Uppsala Üniversitesi’nde tıp öğrenimi gördü. Bu sıralarda kimya üzerinde çalışmaya başladı. Stockholm Üniversitesi’ne tıp ve eczacılık kürsüsüne asistan oldu. 1807′de profesörlüğe getirildi. 1808′de İsveç Bilimler Akademisi üyeliğine, 1815′te yeni kurulan Karolinska Enstitüsü’nün kimya profesörlüğüne, 1818′de İsveç Bilimler Akademisi sürekli sekreterliğine seçildi. 1835′te İsveç Kralı XIV. Karl tarafından baron ünvanıyla onurlandırıldı. Lavoisier‘nin yolundan giderek oksijenin yanma olaylarındaki önemini ortaya koydu. 1803′te dostu Hisinger’in maden ocaklarından aldığı örneklerin analizi sonucunda seryum elementini, sonraki yıllarda da selenyum ve toryum elementlerini buldu.
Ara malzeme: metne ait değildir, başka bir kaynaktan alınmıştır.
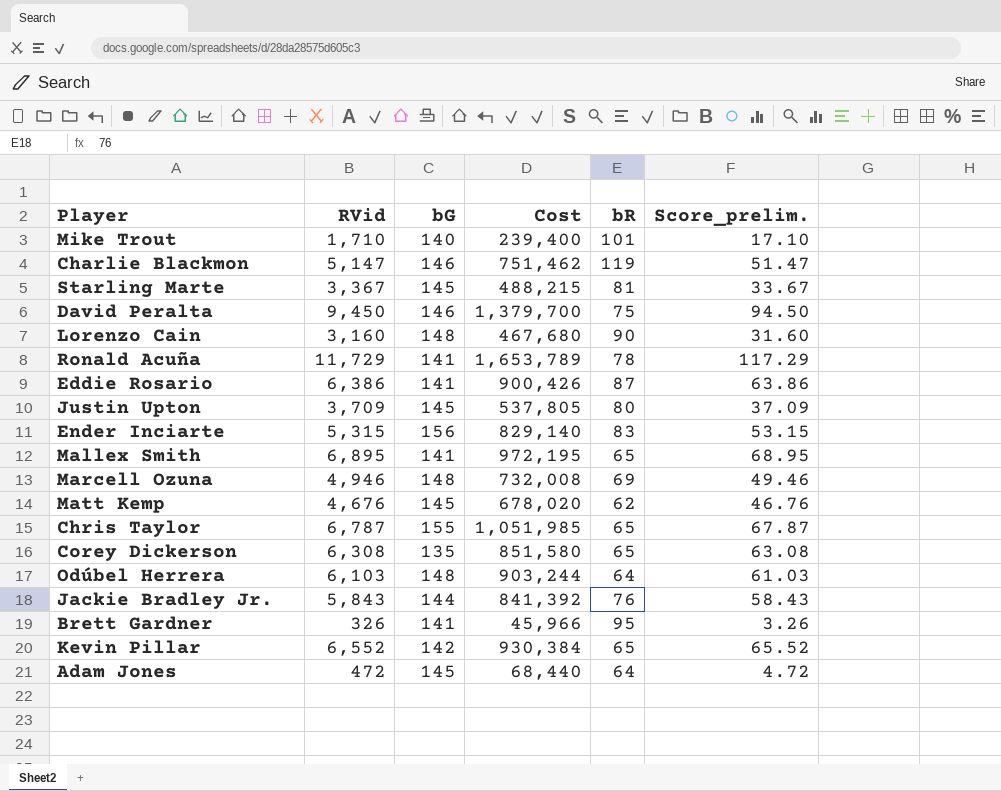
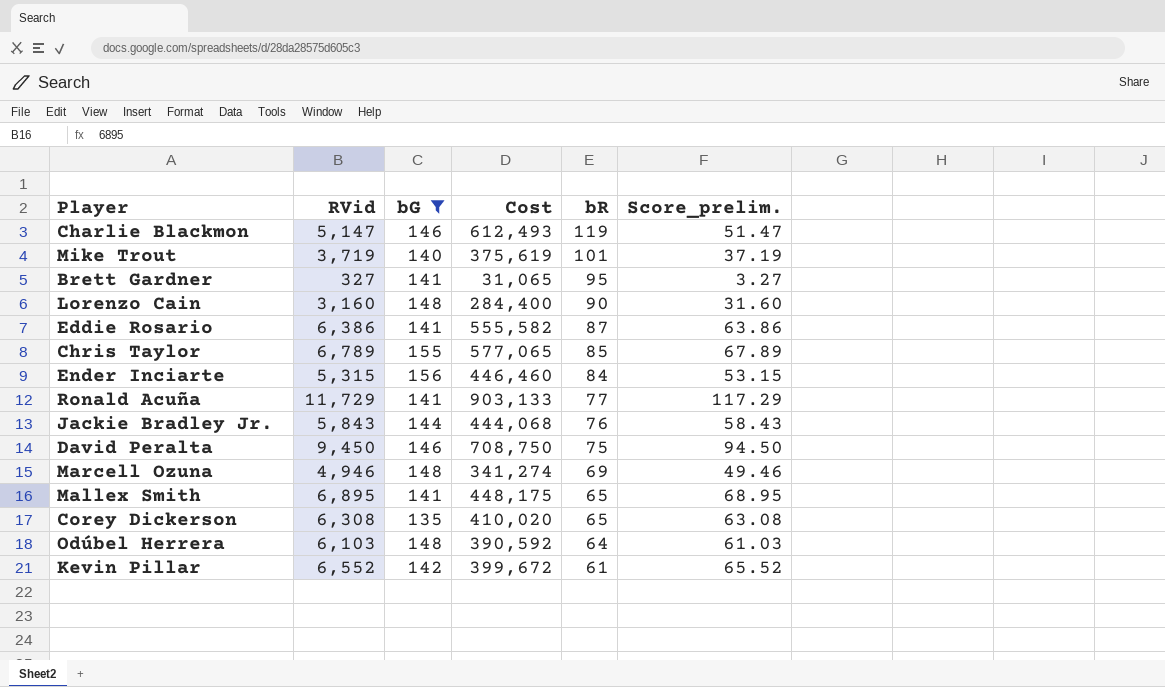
filter: none -> bG != 145
row order: none -> bR descending
column Cost | formula: [RVid] * [bG] -> [RVid] * [bR]
Mike Trout | RVid: 1,710 -> 3,719
Mike Trout | Score_prelim.: 17.10 -> 37.19
Brett Gardner | RVid: 326 -> 327
Brett Gardner | Score_prelim.: 3.26 -> 3.27
Chris Taylor | RVid: 6,787 -> 6,789
Chris Taylor | bR: 65 -> 85
Chris Taylor | Score_prelim.: 67.87 -> 67.89
Ender Inciarte | bR: 83 -> 84
Ronald Acuña | bR: 78 -> 77
Kevin Pillar | bR: 65 -> 61

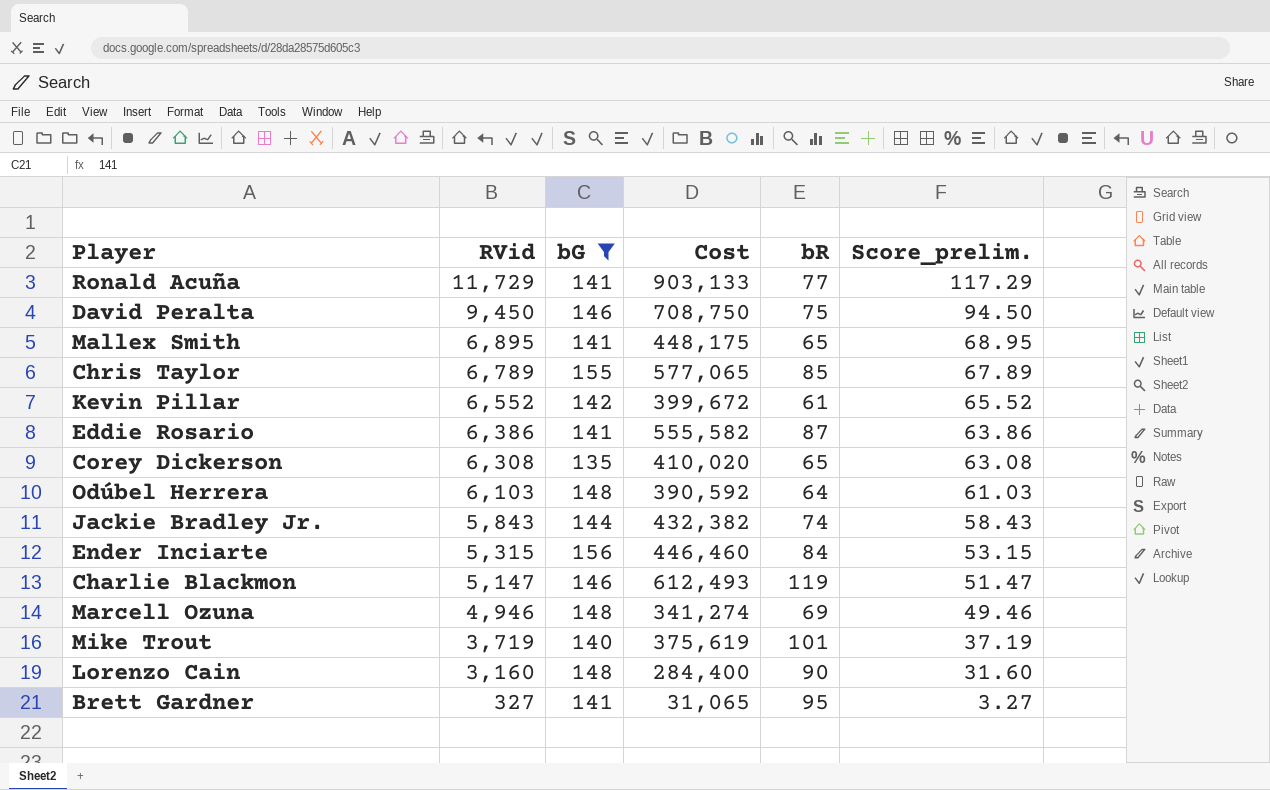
row order: bR descending -> RVid descending
Jackie Bradley Jr. | Cost: 444,068 -> 432,382
Jackie Bradley Jr. | bR: 76 -> 74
Lityum, tantal, vanadyum, zirkonyum elementleriyle ender toprak minerallerinin birçoğu Berzelius’un laboratuvarında öğrencileri ve çalışma arkadaşlarınca bulundu. 1814′te mineraller için fiziksel özellikler yerine kimyasal özelliklere dayanan bir sınıflandırma önerdi. Silisyum dioksidin asit özellikte bir oksit olduğunu ve bunun silikatları oluşturduğunu ortaya koyarak minerolojiye silikat minerallerini soktu. Elektrokimyayla da yakından ilgilenerek; sodyum, potasyum ve kalsiyum tuzları kullanarak yaptığı elektroliz denemeleri sonucunda düalizme (ikicilik) dayanan bir elektrokimya kuramını ortaya koydu. Oksijenin tüm kimyasal olayların odağı olduğuna inandığından elementlerin bağıl atom ağırlığını 100 olarak aldı.turkeyarena Elementlerin atom ağırlıkları yanında çok sayıda organik maddenin molekül ağırlıklarını da saptadı. Formüllerin basit bir biçimde yazılmasını sağlayacak yeni bir simge sistemi geliştirdi. Her elementin Latince adının baş harfini o elementin simgesi olarak aldı, sistemini belirli kurallara göre düzenledi. Günümüzde de Berzelius’un geliştirdiği simgeleme kuralları kullanılır.